Anders, a three-time NFL Pro-Bowler in the late 1990s, now works as the running backs coach at MidAmerica Nazarene University in Olathe, KS.
But he told the students about a rough upbringing in Galveston, TX. While it was difficult growing up in a drug-infested neighborhood, Anders shared with the kids that he didn’t let his environment rule him, instead he used it as motivation to do something better with his life.
“A lot of folks think that because I played in the NFL or because I was a professional football player and made some money, that I am a success,” he said. “I think the most important thing was that I set out to accomplish something in my life, and I didn’t let anything stop me.”
Anders told the kids that he wasn’t even the most gifted athlete on his own high school team. In all 16 kids went on to major college football programs with another 16 playing for junior colleges.
“I may not have been the best football player on the team, but I tried to work the hardest,” he said.
Anders went to the University of Houston, where he hit another bump in his road to success.
“I fell into the wrong crowd,” he said. “I saw some of the other players who were getting by skipping classes and not working hard, so I tried it too.”
That resulted in a wasted year, as Anders was ruled academically ineligible his sophomore season. He was forced to attend summer school and go the extra yard to get reinstated.
Then after a successful completion of his college career at the University of Houston, scouts told Anders to expect to be drafted anywhere from the second to the fifth round.

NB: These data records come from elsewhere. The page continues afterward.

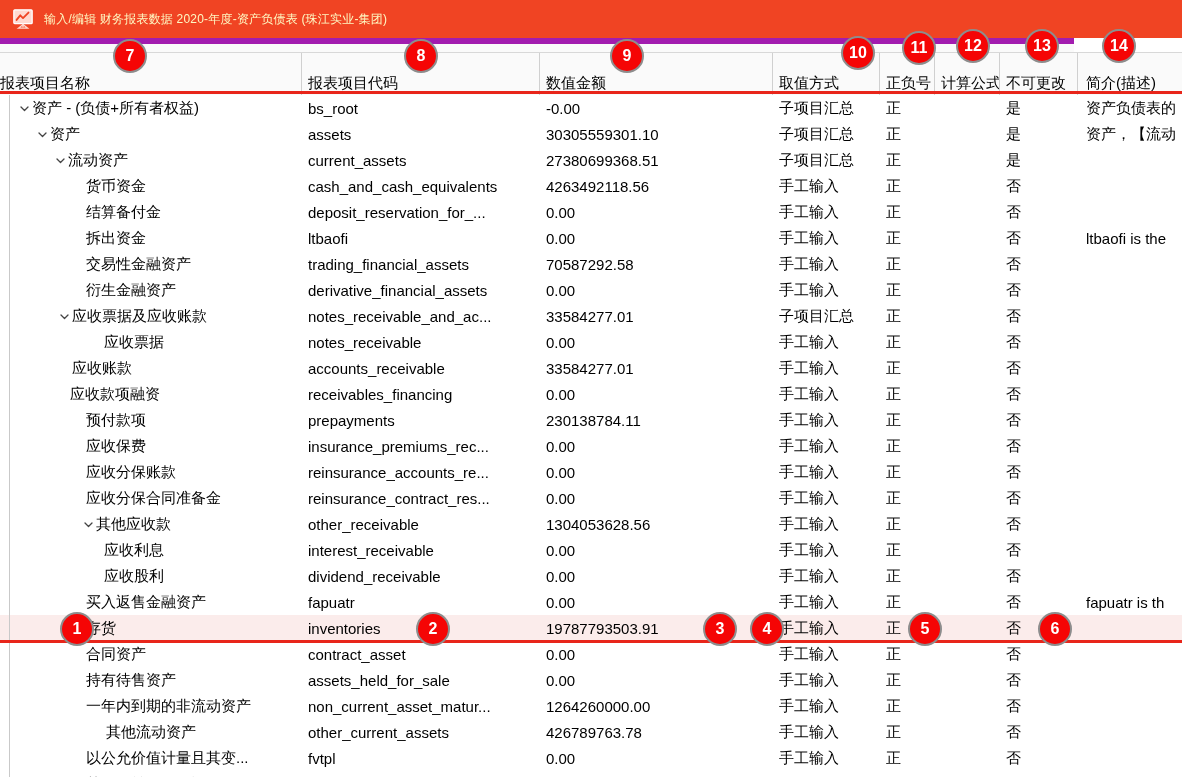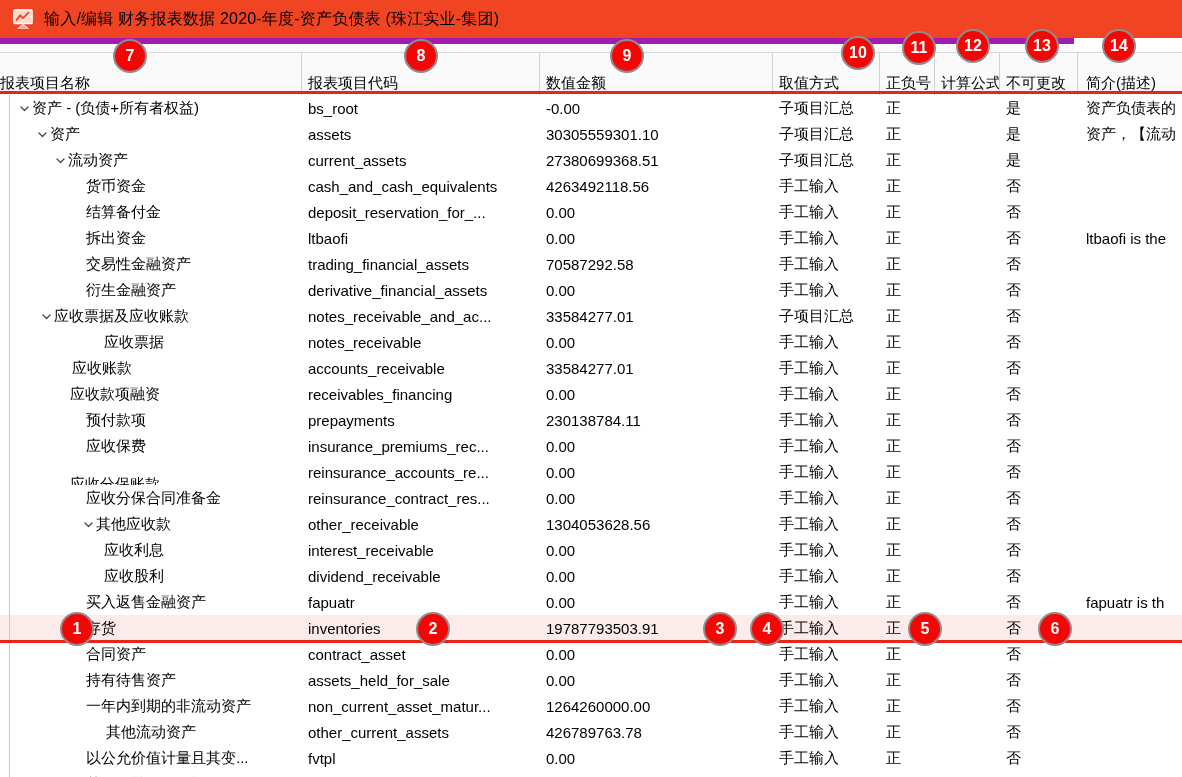"输入/编辑 财务报表数据 2020-年度-资产负债表 (珠江实业-集团)" #title-text { color: #000000 -> #fef9c3; font-size: 16px -> 12px }
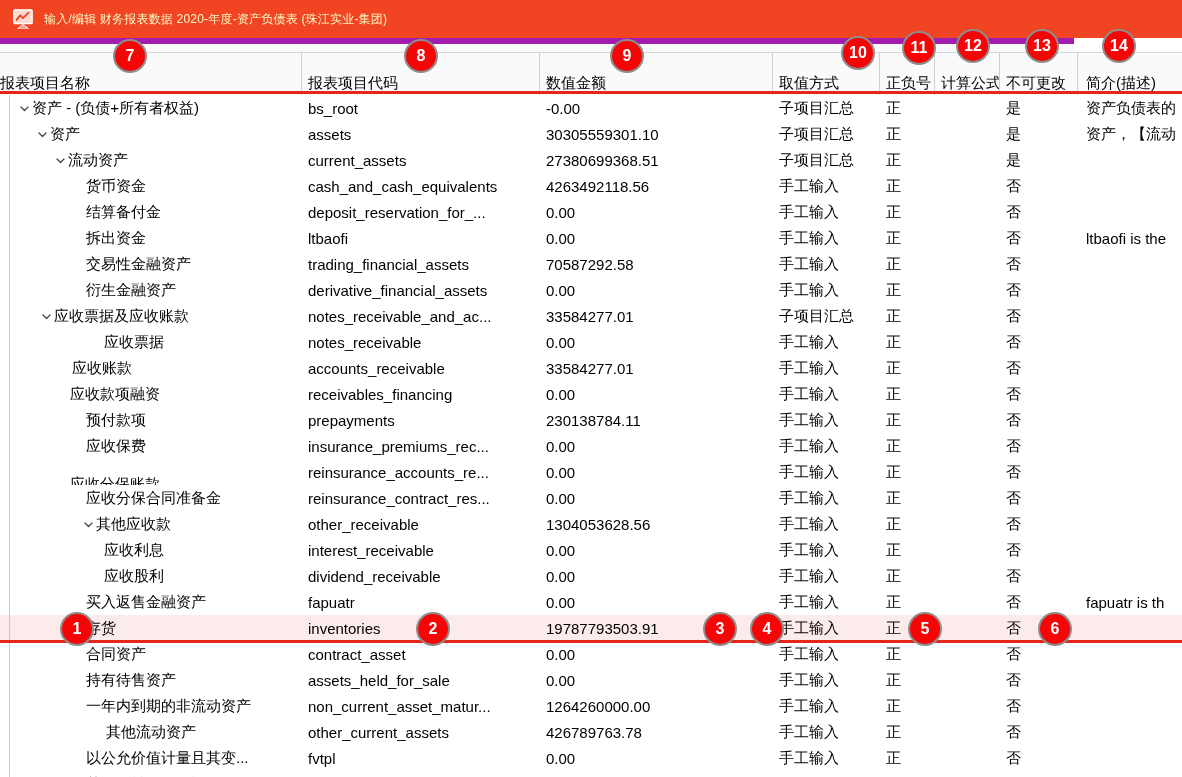"应收票据及应收账款" div.tree-inner { padding-left: 38px -> 56px }
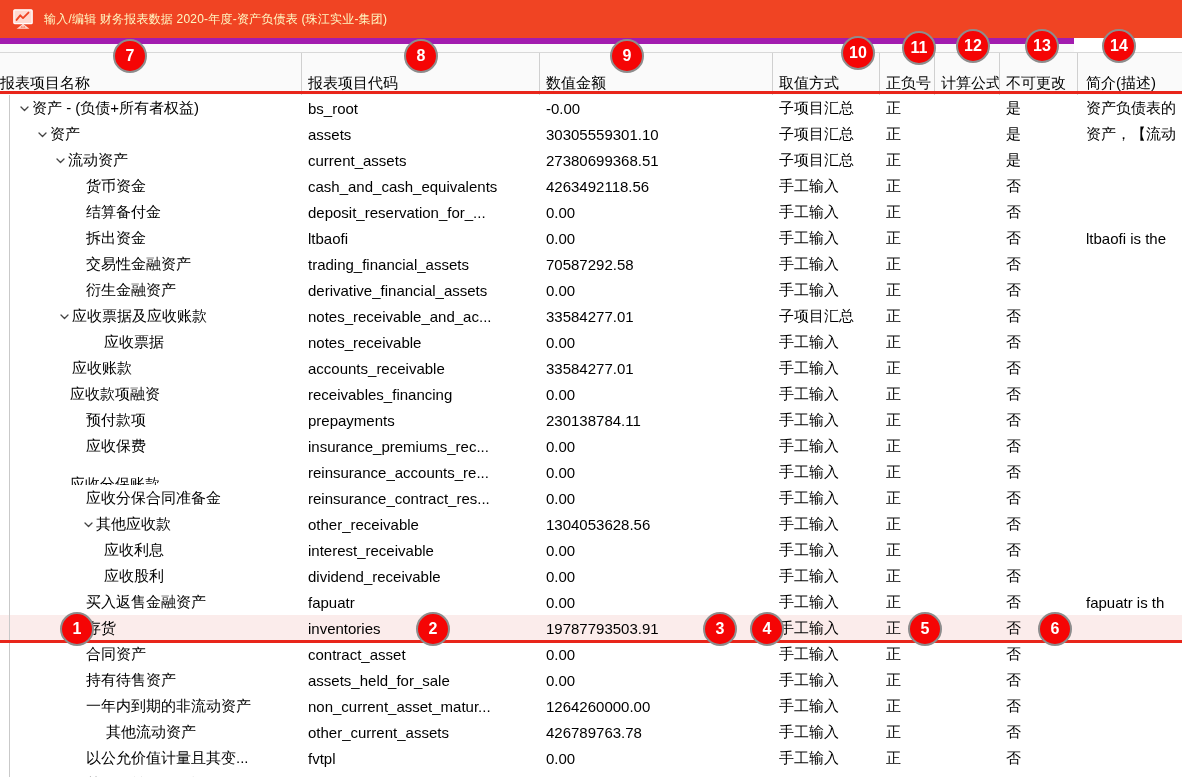"应收分保账款" div.tree-inner { flex-direction: column -> none }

But his draft-day party didn’t offer much celebration, as Anders was not picked.
He went to Pittsburgh as a rookie free agent, but again dealt with a setback as he was cut at the end of training camp.
“Sure I was disappointed, but I wasn’t discouraged,” he said. “I learned from the experience, the biggest knowledge was that I was good enough to play at this level.”
He took that knowledge with him to Kansas City where he made the Chiefs in 1991 and became a staple in the team’s backfield for nearly a decade. During that time he established numerous records, including the most career receptions by a running back with 369.
But with all his success on the football field, Anders still stressed to the students that he was more proud of the man he had become, not the football player he worked so hard to be.
The father of four said that inspired him to continue as a coach, so he could give back and help young people follow in his footsteps.
“I don’t necessarily mean to the NFL,” he said. “It could be in football, but it doesn’t even have to be sports. You can do anything you set out to do.”